The document is comprehensive and the objectives ambitious; dramatic key performance indicators (KPIs) are set out that target significant reductions of materials and resources.

Dubai is aiming to achieve a 90% compliance rating to internal air quality regulations, a 20% reduction in CO2 levels, household waste and construction waste reductions of 60% and 50% respectively, a 15% saving on water consumption and 20% reduction in energy.

The municipality completed its most sustainable building, Al Fahidi souk in Bur Dubai, at the beginning of 2014.
“There, the results were really outstanding – the energy savings went up to 43%, so these 79 green building regulations are really effective and the outcomes are great,” he added.

One may question why the recent enhanced focus on sustainability has centred so much around the Green Building Code, a relatively small part of the issue when you consider the bigger picture.

“I think it is the cornerstone,” said Rafia. “What is the city made of? It’s made of a number of buildings, so if I can get one building green, in the future [I can] get all the buildings green.” He also pointed out that reductions made in energy emissions from more efficient buildings have a major impact.

“If we look at energy, we can see the size of sustainability – out of energy produced, 70% of it is used in the city buildings,” Rafia said. “So I’m looking at where the consumption is. And also, 70% of that 70% is used in air conditioning, so we have a real challenge.”

The numbers make it clear where attention is needed, and Rafia insisted it was the government’s duty to make sure this happens not only through enforcing laws, but also leading by example.

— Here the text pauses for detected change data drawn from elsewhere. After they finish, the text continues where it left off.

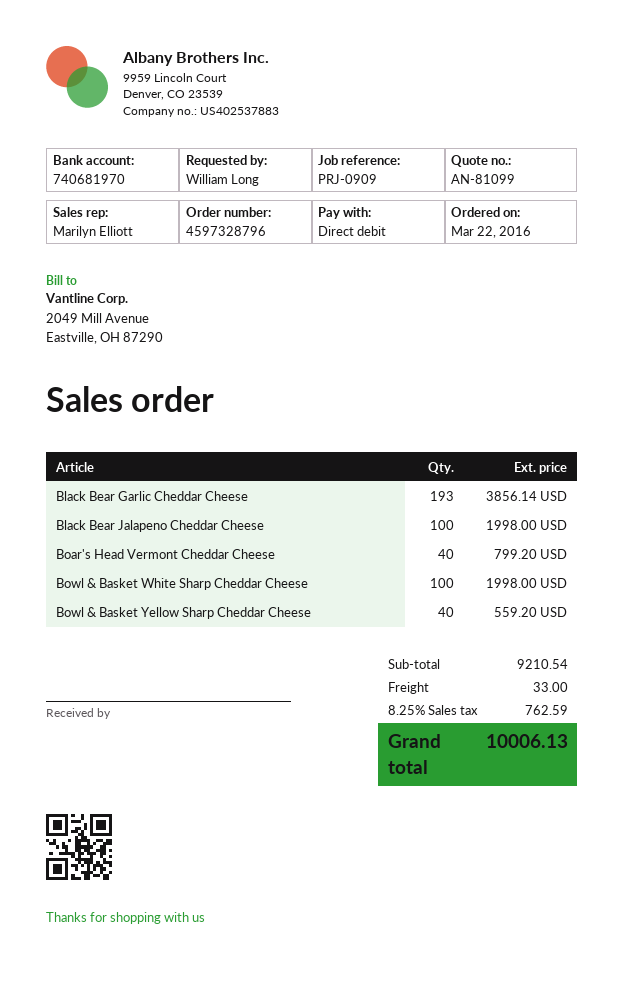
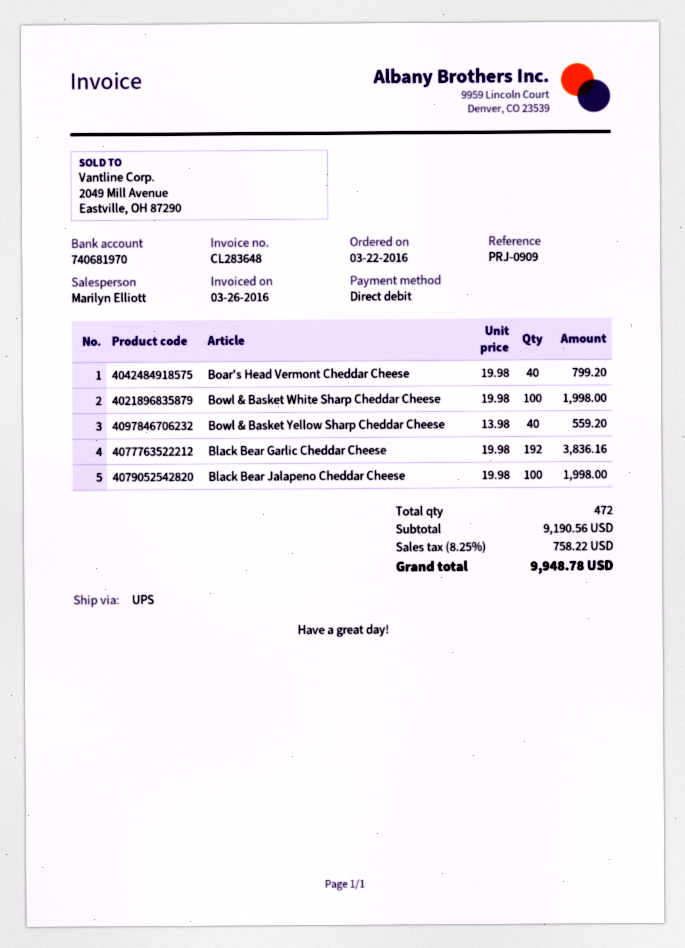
Black Bear Garlic Cheddar Cheese: 193 for 3856.14 -> 192 for 3836.16
subtotal: 9210.54 -> 9190.56
shipping: 33.00 -> none
tax: 8.25% = 762.59 -> 8.25% = 758.22
total: 10006.13 -> 9948.78

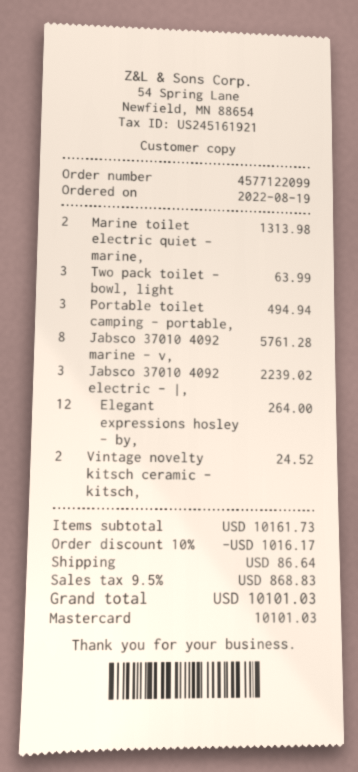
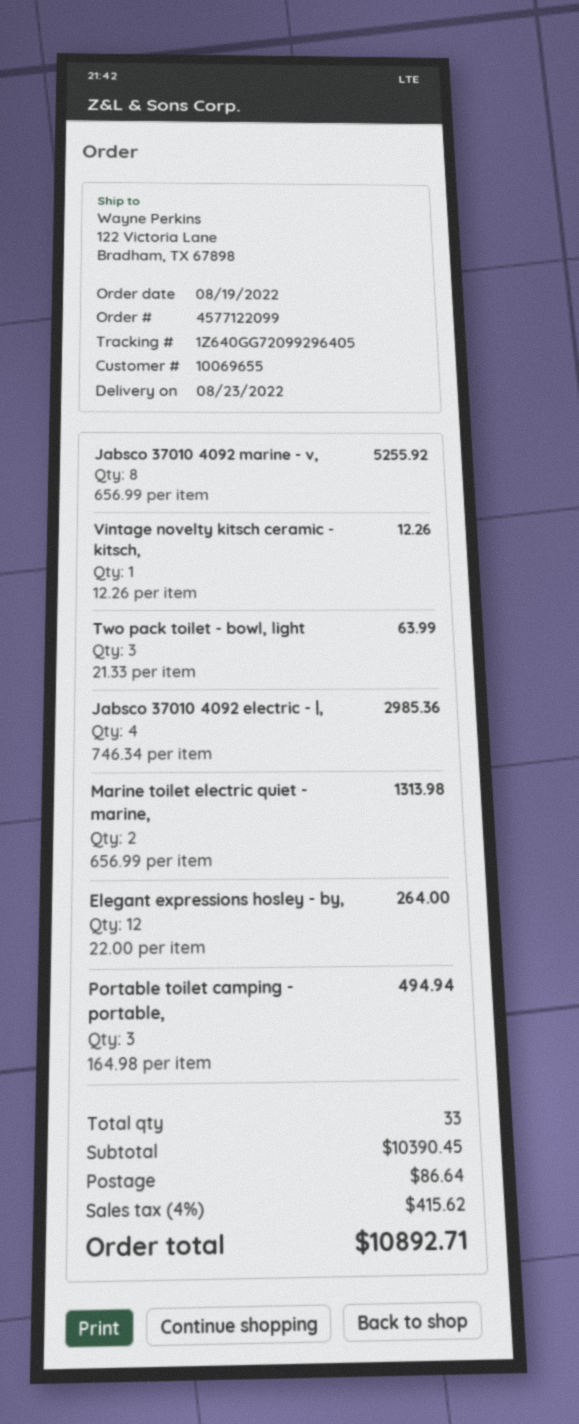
Jabsco 37010 4092 marine - v,: 8 for 5761.28 -> 8 for 5255.92
Jabsco 37010 4092 electric - |,: 3 for 2239.02 -> 4 for 2985.36
Vintage novelty kitsch ceramic - kitsch,: 2 for 24.52 -> 1 for 12.26
subtotal: 10161.73 -> 10390.45
discount: 10% = 1016.17 -> none
tax: 9.5% = 868.83 -> 4% = 415.62
total: 10101.03 -> 10892.71

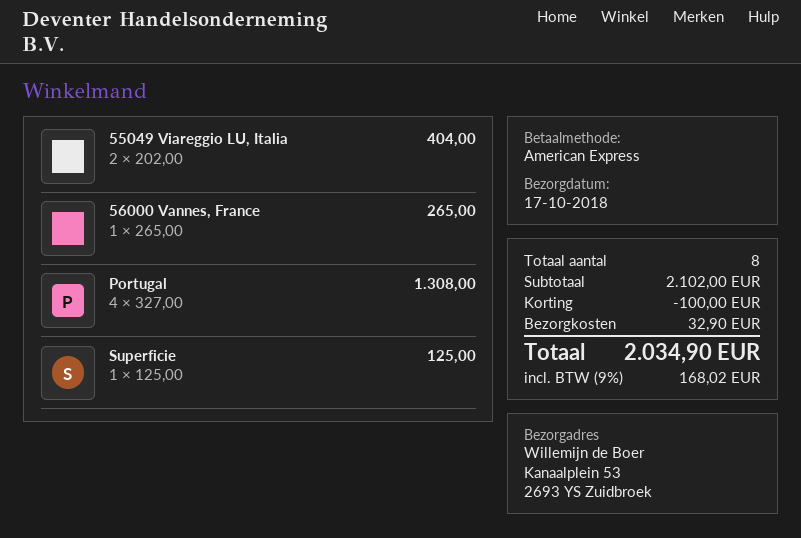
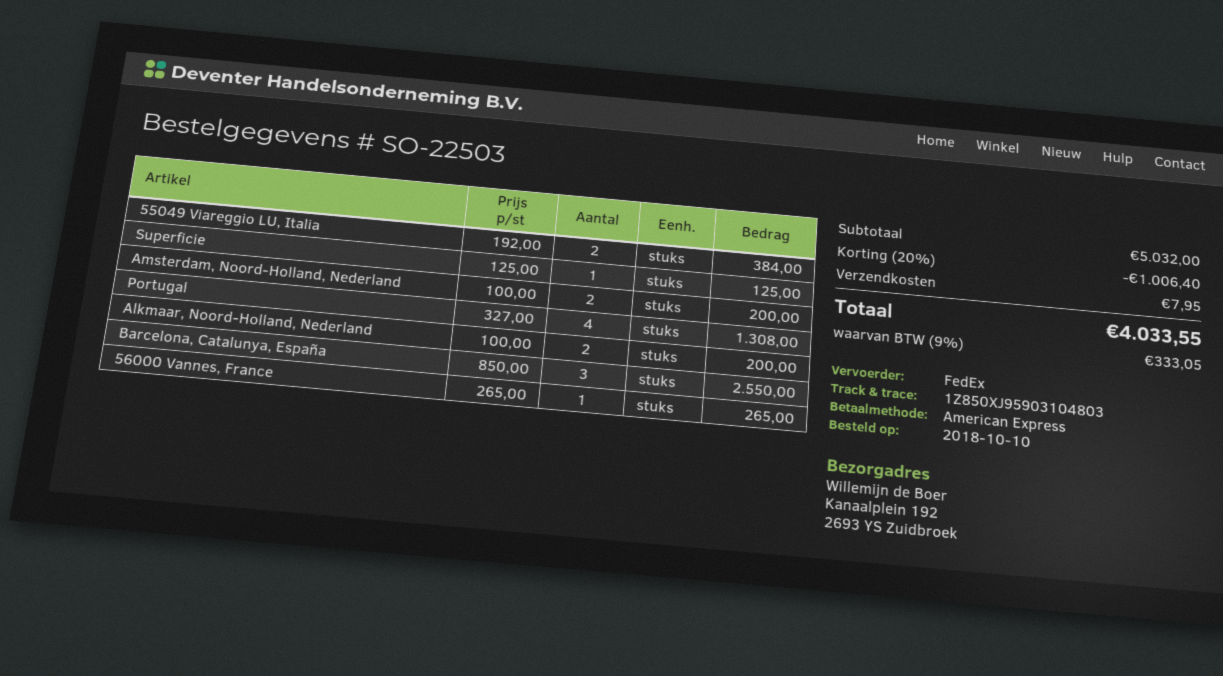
ship to: Kanaalplein 53, 2693 YS Zuidbroek -> Kanaalplein 192, 2693 YS Zuidbroek
55049 Viareggio LU, Italia: 2 x 202.00 = 404.00 -> 2 x 192.00 = 384.00
Amsterdam, Noord-Holland, Nederland: none -> 2 x 100.00 = 200.00
Alkmaar, Noord-Holland, Nederland: none -> 2 x 100.00 = 200.00
Barcelona, Catalunya, España: none -> 3 x 850.00 = 2550.00
subtotal: 2102.00 -> 5032.00
discount: 100.00 -> 1006.40
shipping: 32.90 -> 7.95
tax: 9% = 168.02 -> 9% = 333.05
total: 2034.90 -> 4033.55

“If we don’t have governments, you have an inefficient system,” he said. “I always say sustainability starts with governments. Now I’m glad to announce that since we’ve implemented the regulations, we have results.

“This city, I always say, is result orientated. You know, we can talk about things for a year, or two or three years, but if we don’t implement, then we are not achieving. We did implement.”

Since the beginning of March until the end of October, the number of building permits issued by the Municipality was 1,053.

“One permit may be for one building; a house, one permit may be for a multi-storey building; a 50, 60, 70, 100-storey building is just one permit, and for a compound of maybe 1,000 to 2,000 villas, that is one permit,” he explained.

To give a clearer picture, those permits translate to a built-up area of over 10mn ft2 so far.

“That is a significant number,” said Rafia. “In 10 years, the number of new green buildings will make up 50% of the buildings in Dubai.”

Of course Dubai has not always been so conscious of its carbon footprint, but it is hard to deny its swift implementation of practices to remedy its past ignorance.

“We are fortunate of course,” continued Rafia. “First of all, we are fortunate that we can push a regulation this fast. Second, we are fortunate with this issue of green build that Dubai is a fast-growing city and the construction is fast – we are doubling the gross floor area once every eight to 10 years depending on the growth rate, so very soon we’ll be having a green city.”

Rafia said the municipality would continue to refine its green building codes as further advancements are made in building technologies. “We are leaving a lot of room for improvements. This is not something that we work at and stop at, but it’s a continuous process.”

Some of the best sustainable technologies being used in the region were showcased in a number of project case studies at the event – including Abu Dhabi’s Masdar City and its new $3bn Midfield Terminal Complex.

A presentation on the latter was given by designer, Mustafa Chehabeddine, who is a principal at US-based architects Kohn Pedersen Fox Associates.

He said: “Even in 2005 sustainability was at the centre of the design from the very first drawing.

“Legislation to meet sustainability criteria has become tougher over the years since this project was started, but the terminal was always designed to be as sustainable and energy efficient as possible.”